The problem: In the data below, find each line containing the string "order" and return it.

○ ○ ○ ○ ○ ○ ○

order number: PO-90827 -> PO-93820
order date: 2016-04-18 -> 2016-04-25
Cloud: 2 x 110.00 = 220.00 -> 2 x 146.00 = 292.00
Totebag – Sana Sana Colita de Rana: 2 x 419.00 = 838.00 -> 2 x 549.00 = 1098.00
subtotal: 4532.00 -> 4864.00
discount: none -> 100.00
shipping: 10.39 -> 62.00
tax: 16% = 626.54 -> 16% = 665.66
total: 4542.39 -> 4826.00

○ ○ ○ ○ ○ ○ ○

Answer to this task:
order number: PO-90827 -> PO-93820
order date: 2016-04-18 -> 2016-04-25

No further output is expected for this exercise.